A configuração do Direito como ciência ou da juridicidade do discurso normativo passa ao largo de uma análise mais profunda do que é e representa a doutrina jurídica. Ao contrário, há uma tendência reducionista para criticar a doutrina jurídica pela sua aparente característica “manualesca” e reprodutiva do aspecto meramente legalista do ordenamento jurídico. A crítica não se propõe, contudo, visar a doutrina jurídica, primeiramente, como um gênero discursivo próprio, e, em segundo lugar, como possuindo uma eficácia e poder que extrapolam o simples quadro dogmático e argumentativo do Direito. Tal poder está diretamente ligado à atual formação superior do Direito, baseada historicamente na cultura doutrinária brasileira, que é responsável pela fala legítima sobre o direito, sobre sua prática e sobre a justificação de sua técnica.

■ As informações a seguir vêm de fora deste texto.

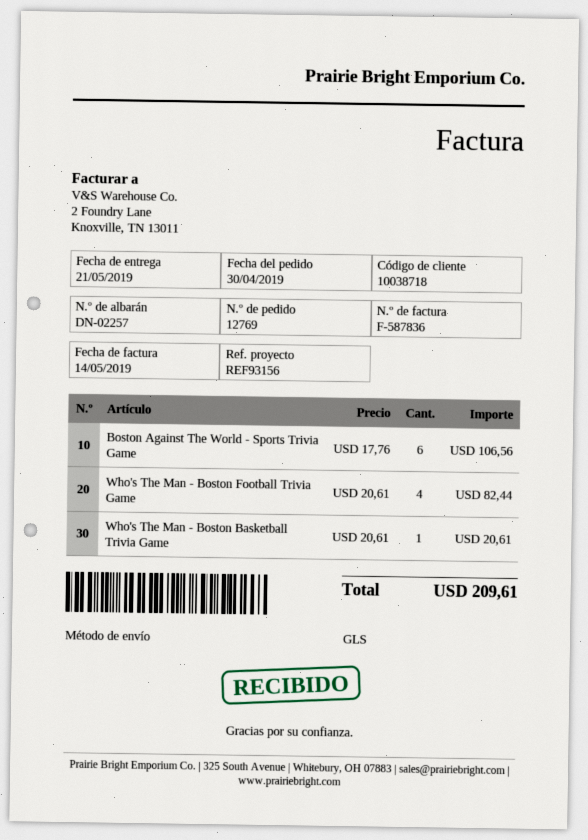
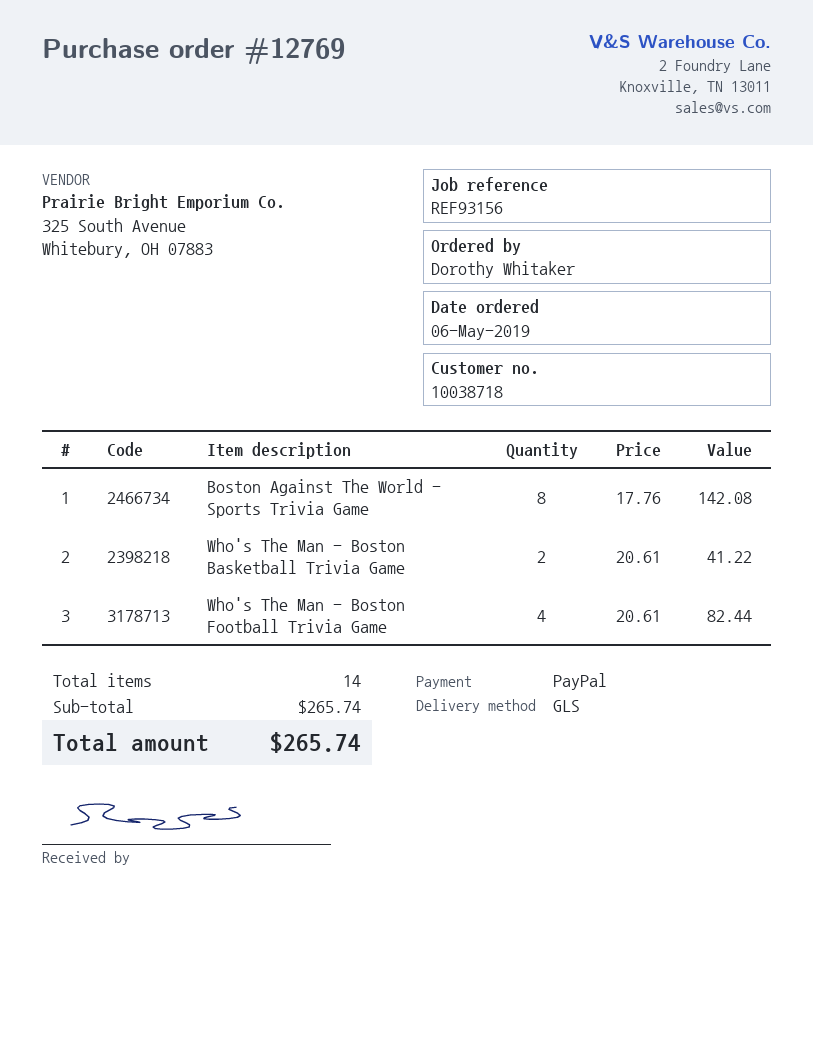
order date: 2019-04-30 -> 2019-05-06
Boston Against The World - Sports Trivia Game: 6 x 17.76 = 106.56 -> 8 x 17.76 = 142.08
Who's The Man - Boston Basketball Trivia Game: 1 x 20.61 = 20.61 -> 2 x 20.61 = 41.22
total: 209.61 -> 265.74

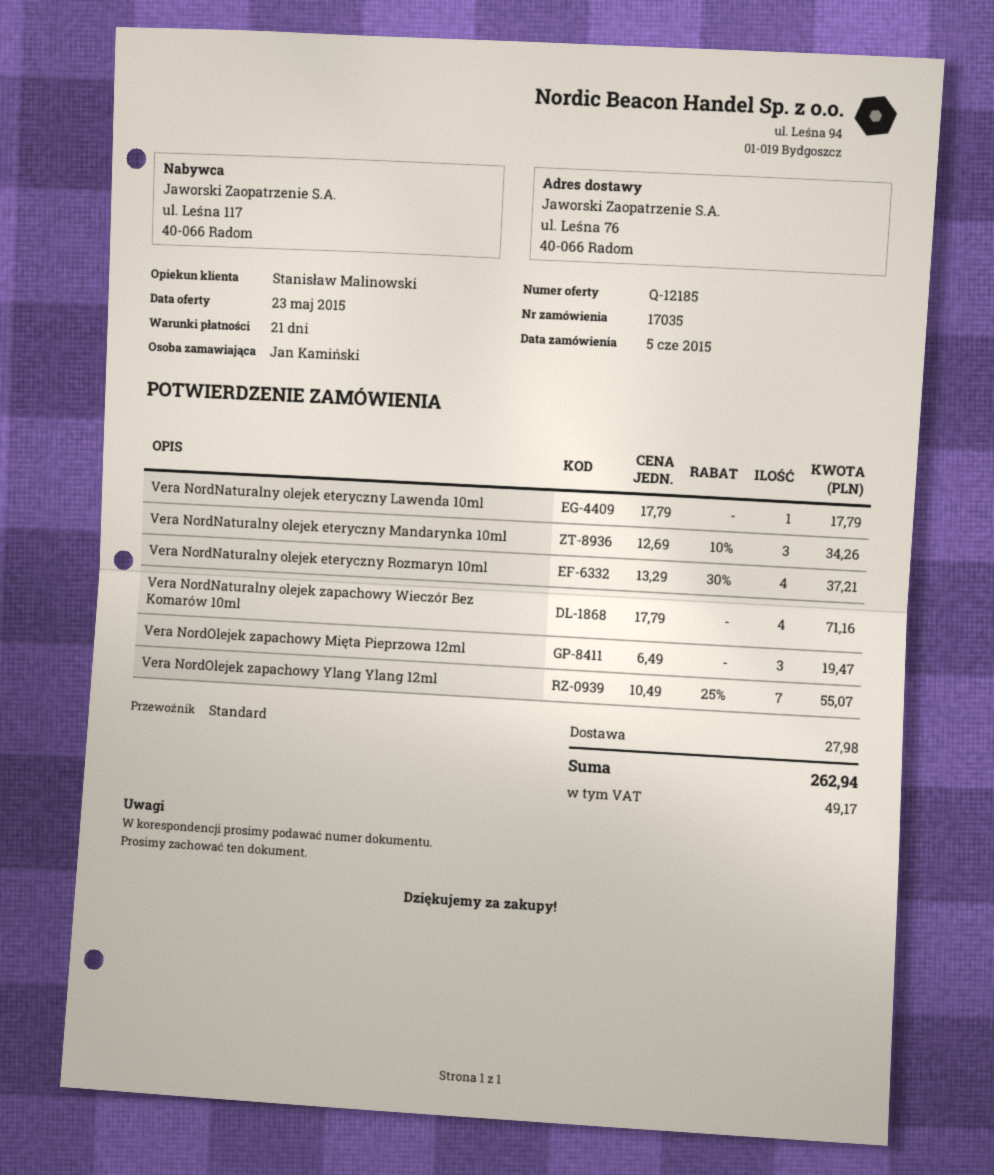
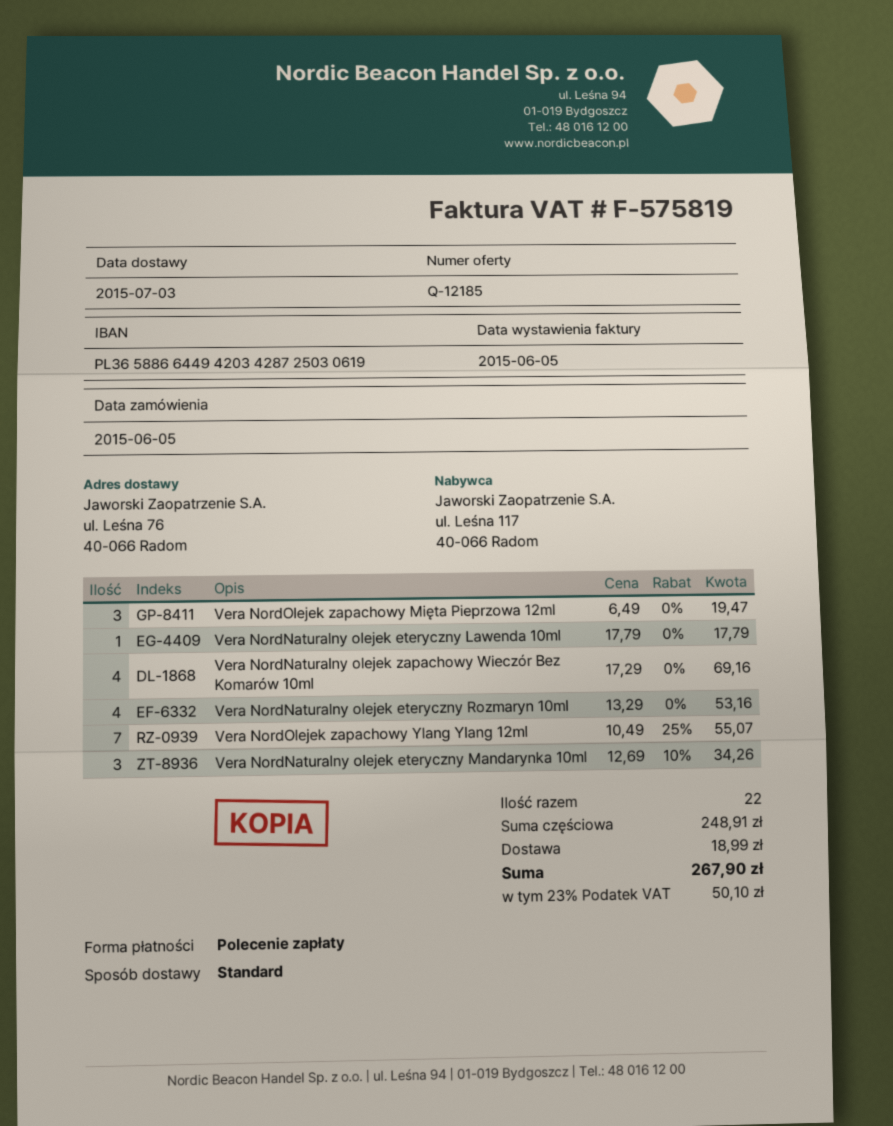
Vera NordNaturalny olejek eteryczny Rozmaryn 10ml: 4 x 13.29 - 30% = 37.21 -> 4 x 13.29 = 53.16
Vera NordNaturalny olejek zapachowy Wieczór Bez Komarów 10ml: 4 x 17.79 = 71.16 -> 4 x 17.29 = 69.16
shipping: 27.98 -> 18.99
tax: 49.17 -> 50.10
total: 262.94 -> 267.90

Esse estatuto acadêmico de incubação doutrinária do Direito tem fortes vínculos com a própria formação da universidade no Brasil. No que tange à constituição do pensamento jurídico brasileiro, duas faces histórico-políticas fundamentais são consideradas como basilares: a Teoria Geral do Direito e a Filosofia do Direito. Ambas discutem os pressupostos e condições de possibilidade da ciência do Direito, trabalham segundo um recuo ou distanciamento para definir e criticar os objetos do Direito, mas, curiosamente, não discutem o discurso que atravessa massivamente grande parte dos cursos jurídicos, o discurso doutrinário. Desse modo, dá-se a entender que o currículo de Teoria Geral do Direito não introduz, nem apresenta as condições de possibilidade da doutrina, reforçando o insistente e artificial quadro de distância entre aquilo que é considerado disciplinas zetéticas e dogmáticas (que, de certo modo, reproduzem elementos ideológicos da distinção entre prática e teoria, além de reduzir o dogma a uma perspectiva instrumental). A impressão que se daria é que as disciplinas que dependem do discurso doutrinário (civil, penal, processual, etc) “caem do céu”, dissociadas de qualquer tipo de pressuposto epistemológico ou, melhor ainda, reconhecidas como ciência sem que haja nenhum paralelo com o rigor conceitual prescrito nas disciplinas de introdução ao Direito. Deste modo, caberia enfim perguntar: do que se trata o discurso da doutrina jurídica? Por que ele não é incluído como objeto de estudo privilegiado nas disciplinas

de teoria geral e filosofia do Direito, visto que fará parte daquilo que perpassa praticamente todo o curso de Direito? O poder enunciativo do Direito brasileiro é doutrinário. Essa afirmação, um pouco pretensiosa, diz respeito ao poder de homogeneização da interpretação legal, histórico de um centralismo normativo brasileiro, mas também da percepção do Direito como aplicação conceitual da lei.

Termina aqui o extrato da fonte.